Les Français, comme la Finlande, l’Allemagne ou la Slovénie, sont ils tentés par le repli sur soi ? Selon une étude publiée par TNS Sofres pour la Fondation pour l’innovation politique à l’occasion de la Journée de l’Europe du 9 mai, la défiance vis-à-vis de l’Union européenne gagne du terrain. Près de dix ans après son lancement, l’euro est vécu « plutôt comme une mauvaise chose » par 47 % des 1.500 sondés, contre 50 % qui pensent qu’il s’agit « plutôt d’une bonne chose ». Mais 82 % estiment que le coût de la vie en France est plus élevé à cause de l’euro. « Les Français assimilent l’euro à leur sentiment de perte de pouvoir d’achat et d’augmentation du coût de la vie.

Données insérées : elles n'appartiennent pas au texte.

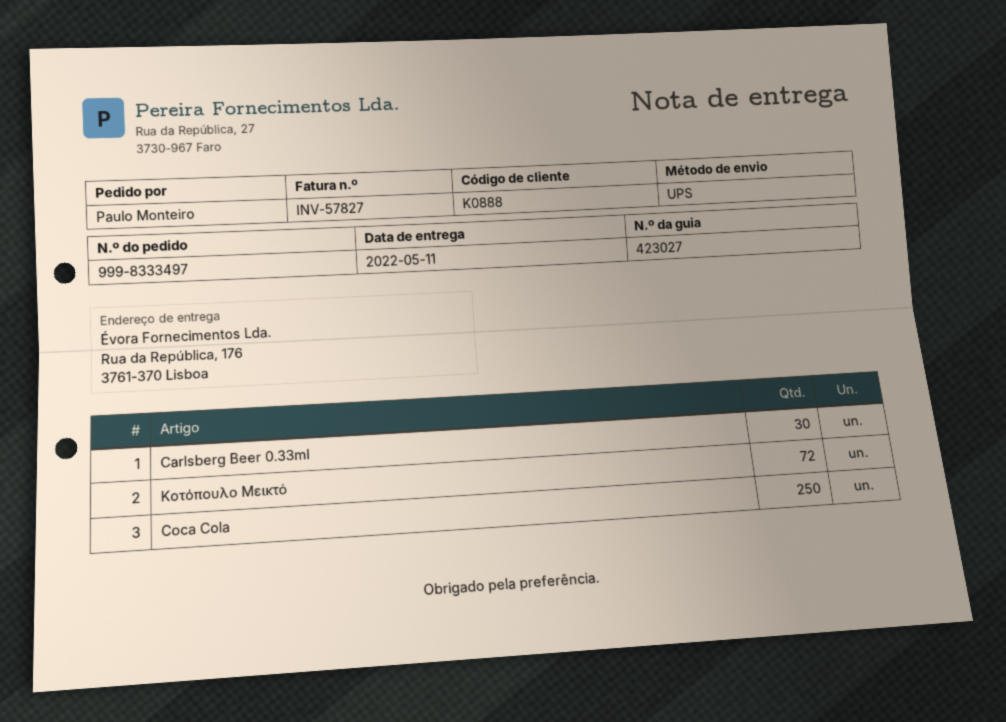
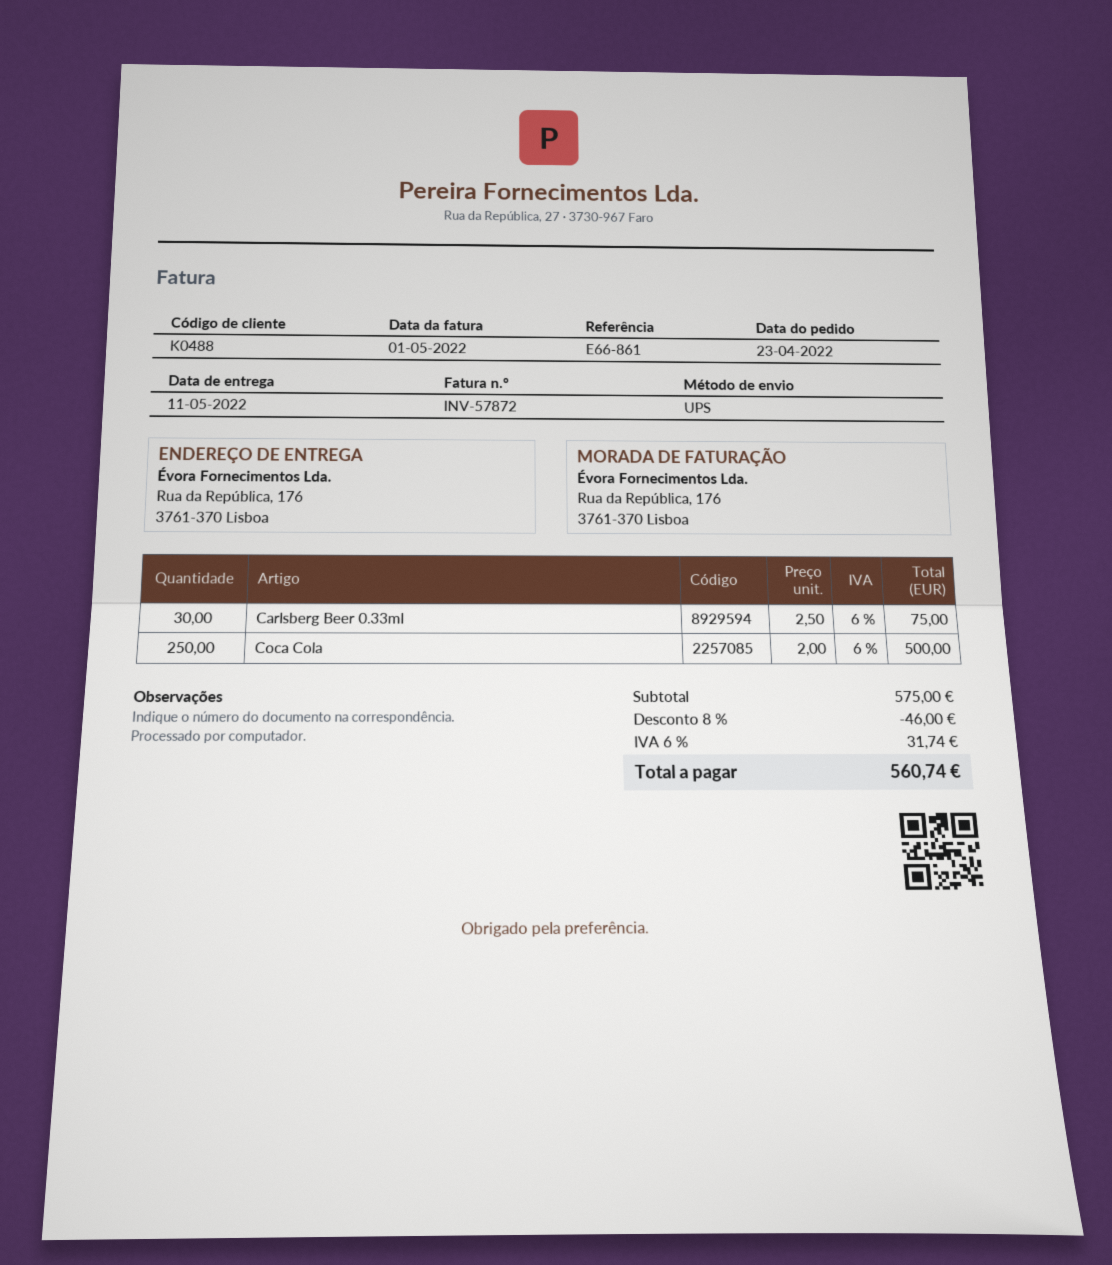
invoice number: INV-57827 -> INV-57872
customer number: K0888 -> K0488
Κοτόπουλο Μεικτό: 72 -> none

L’Union européenne est d’autant plus un bouc émissaire que ce sentiment est entretenu par les partis populistes qui prônent la sortie de l’euro et utilisent la peur de la mondialisation », explique Jean-Dominique Giuliani, président de la Fondation Robert Schuman. Même s’ils restent euroconfiants (67 % veulent conserver l’euro), les Français sont partagés sur les effets de TUE sur leur vie quotidienne. La moitié (52 %) jugent qu’elle accentue le problème de l’immigration en France, augmente le chômage (48 % contre 50 % qui ne le pensent pas) et affaiblit la protection sociale (45 %).

PLUS SOLIDAIRES

Néanmoins, si en Finlande le débat sur l’aide aux pays en difficulté fait rage, les Français restent eux solidaires. 59 % des sondés approuvent ces aides « même si cela représente un coût pour les Français », contre 39 % qui pensent que « la France n’a pas à payer pour les autres pays de TUE car ils sont responsables de leur situation ». « Contrairement aux pays du nord de l’Europe qui sont très attachés à la bonne gestion de leurs finances, les Français sont plus solidaires car ils imaginent qu’ils pourraient eux aussi bénéficier de l’aide un jour », analyse Dominique Reynié, directeur général de la Fondation pour l’innovation politique. Malgré les difficultés, TUE suscite toujours la confiance. « L’espoir » est le sentiment qui arrive en tête (29 %) lorsqu’ils pensent à l’UE.